Predicting successful liberation process from mechanical ventilation (MV) has always been an important clinical issue.[1],[2] Both unnecessary delayed and premature liberation from MV have been shown to be associated with undesirable effects on patient outcome, prolonged MV and increased the length of stay in the Intensive Care Unit (ICU).[3],[4] Premature discontinuation places additional stress on the respiratory and cardiovascular systems,[5] while unnecessary delays can lead to diaphragmatic atrophy,[6] venous thromboembolism, delirium, and pneumonia; all of which are associated with increased mortality and morbidity.[7],[8],[9] Therefore, the decision of delayed discontinuation must be balanced against a possible premature discontinuation as it has been estimated that medical patients spend 42% of the total time on MV in the discontinuation process.[10] Many of the integrated weaning indices look promising, but no index has proven to be ideal.[11] Until the description rapid shallow breathing index (RSBI) by Yang and Tobin in 1991, clinicians depended mainly on weaning predictors such as vital capacity, maximum inspiratory pressure, and minute ventilation. Yang and Tobin described RSBI as the ratio of respiratory rate (RR) to tidal volume (VT), with a threshold value of >105 breaths/min/L being highly predictive of weaning failure, while RSBI <105 breaths/min/L is associated with weaning success. Our review examines the existing literature on the utility of RSBI in predicting successful weaning. We review the utility of RSBI in specific patient populations and also examined the reported modifications of RSBI that attempted to improve the value of RSBI.
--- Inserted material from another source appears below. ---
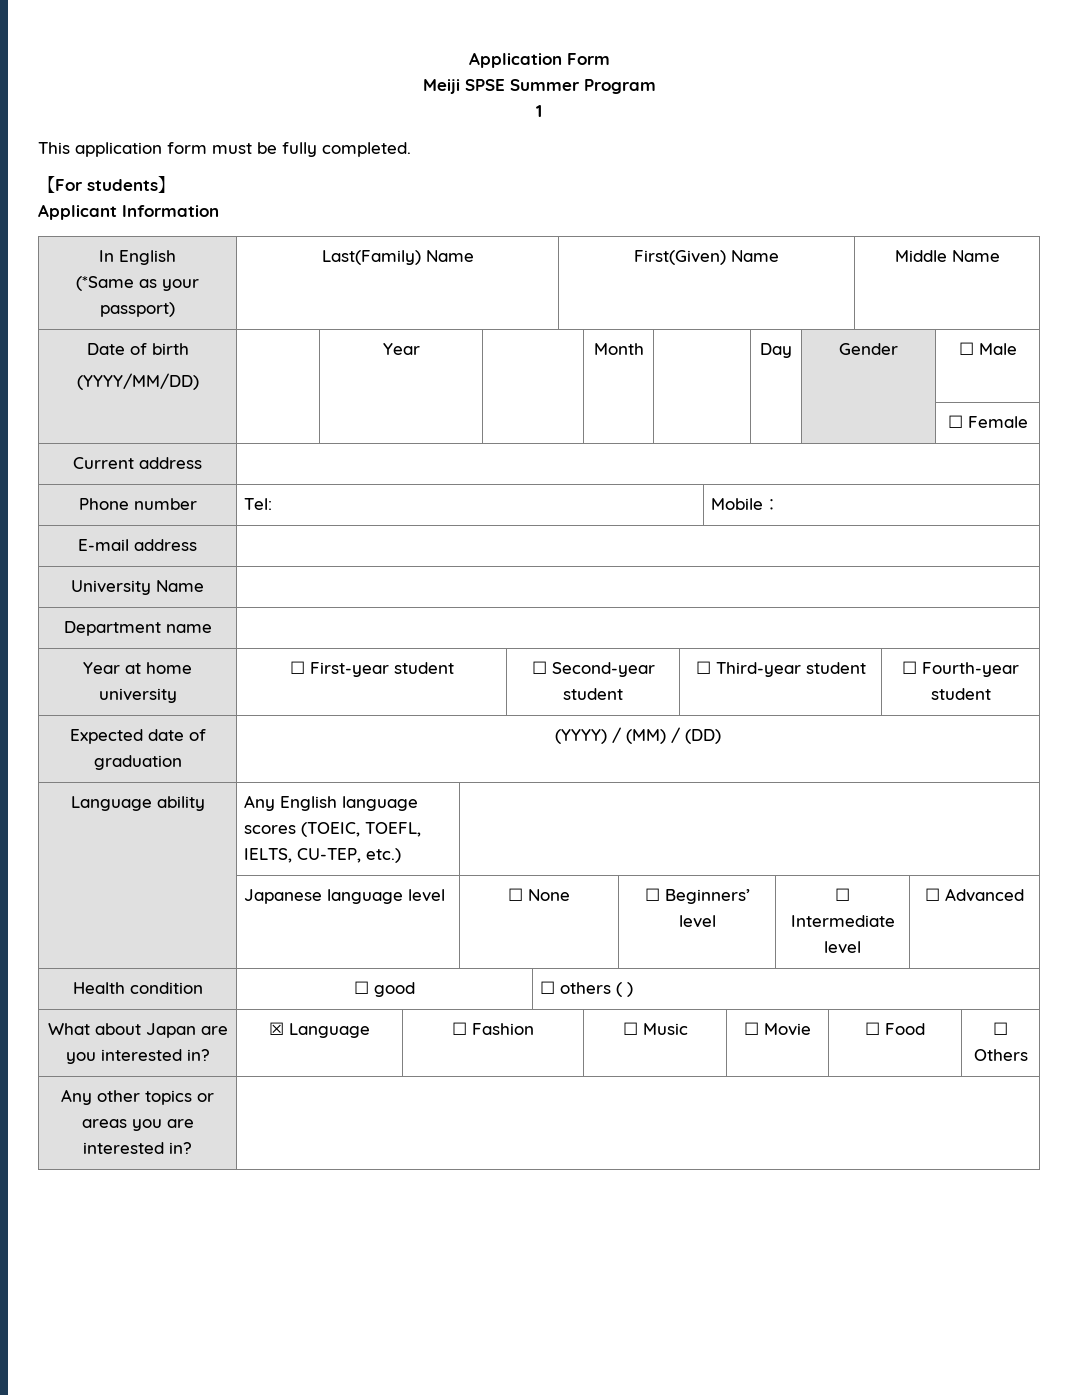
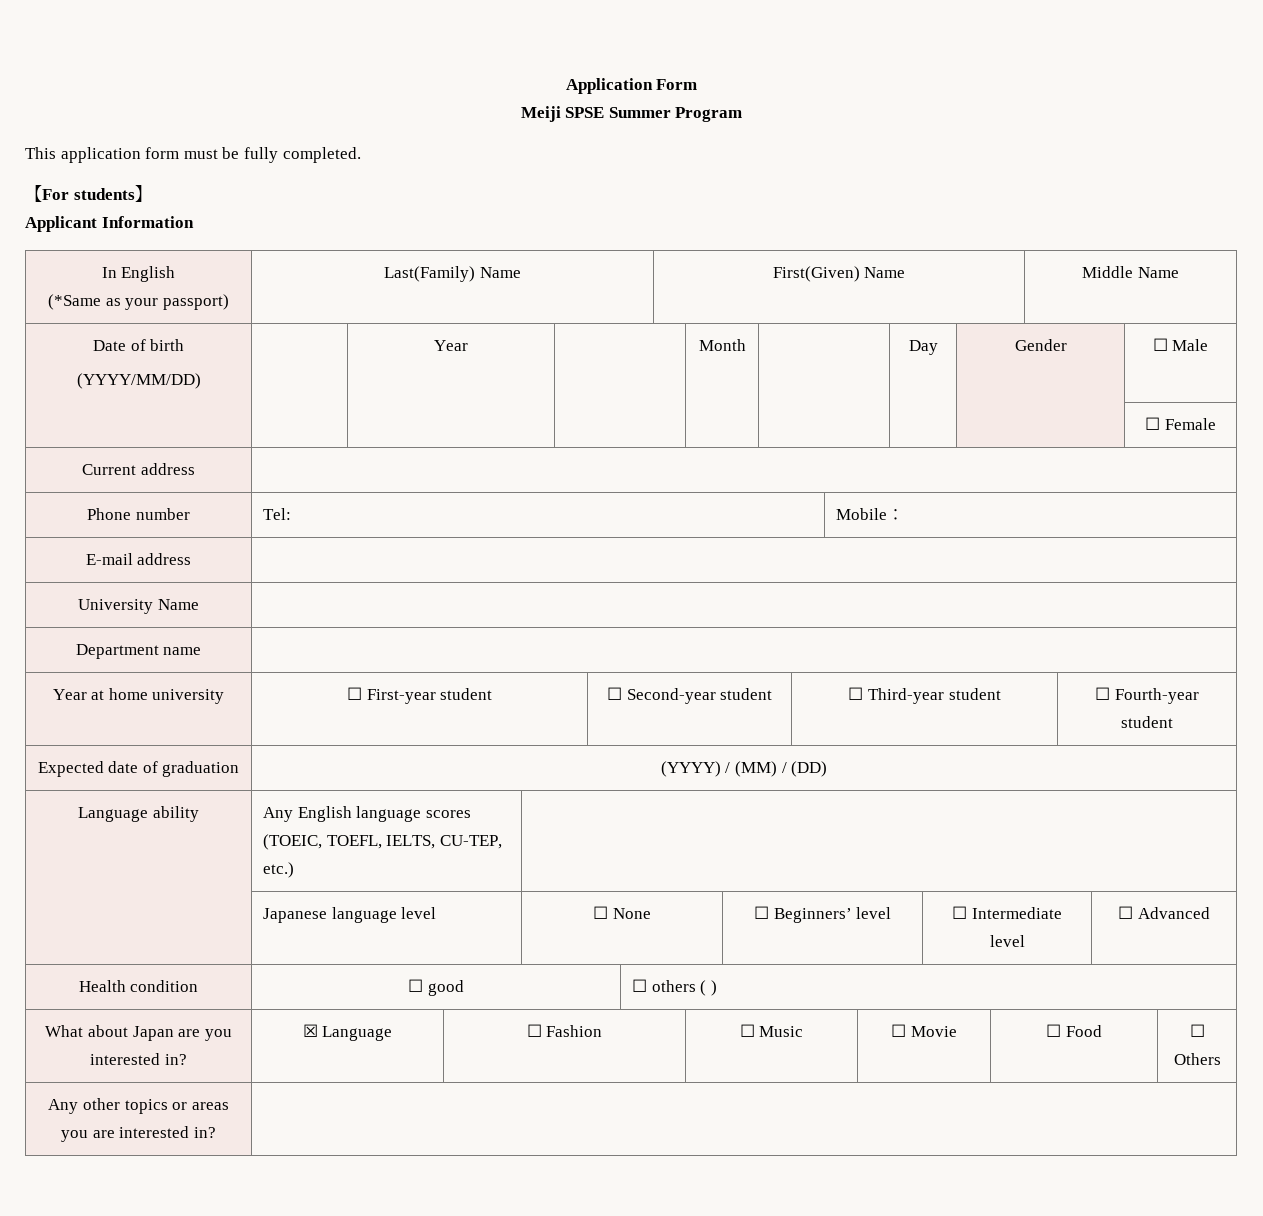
  Meiji SPSE Summer Program
- 1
Yang and Tobin, in their original prospective cohort study on RSBI, evaluated 100 mechanically ventilated medical patients.[12] The measurement of VT was performed using a hand-held spirometer attached to the endotracheal (ET) tube while the patient breathed room air for 1-min without any ventilator assistance. The study found that an RSBI >105 breaths/min/L was associated with weaning failure, while an RSBI <105 breaths/min/L predicted weaning success with a sensitivity, specificity, positive predictive value (PPV), and negative predictive value (NPV) of 97%, 64%, 78%, and 95%, respectively. The findings of Yang and Tobin were supported by several subsequent studies conducted by Epstein [13] and Jacob et al.[14] in adults, and by Thiagarajan et al.[15] in the pediatric population. Frutos-Vivar et al. had identified that the RSBI as one of the best predictor associated with extubation failure, with a positive fluid balance and pneumonia as the other factors.[4]

 Technical Considerations in Rapid Shallow Breathing Index

RSBI is now incorporated in many ventilator algorithms and are shown on the ventilator display as one of the ventilator parameters. It has been demonstrated that RSBI calculated from values obtained by direct ventilometry and the one obtained through the values available in the display of the mechanical ventilator are highly correlated.[16]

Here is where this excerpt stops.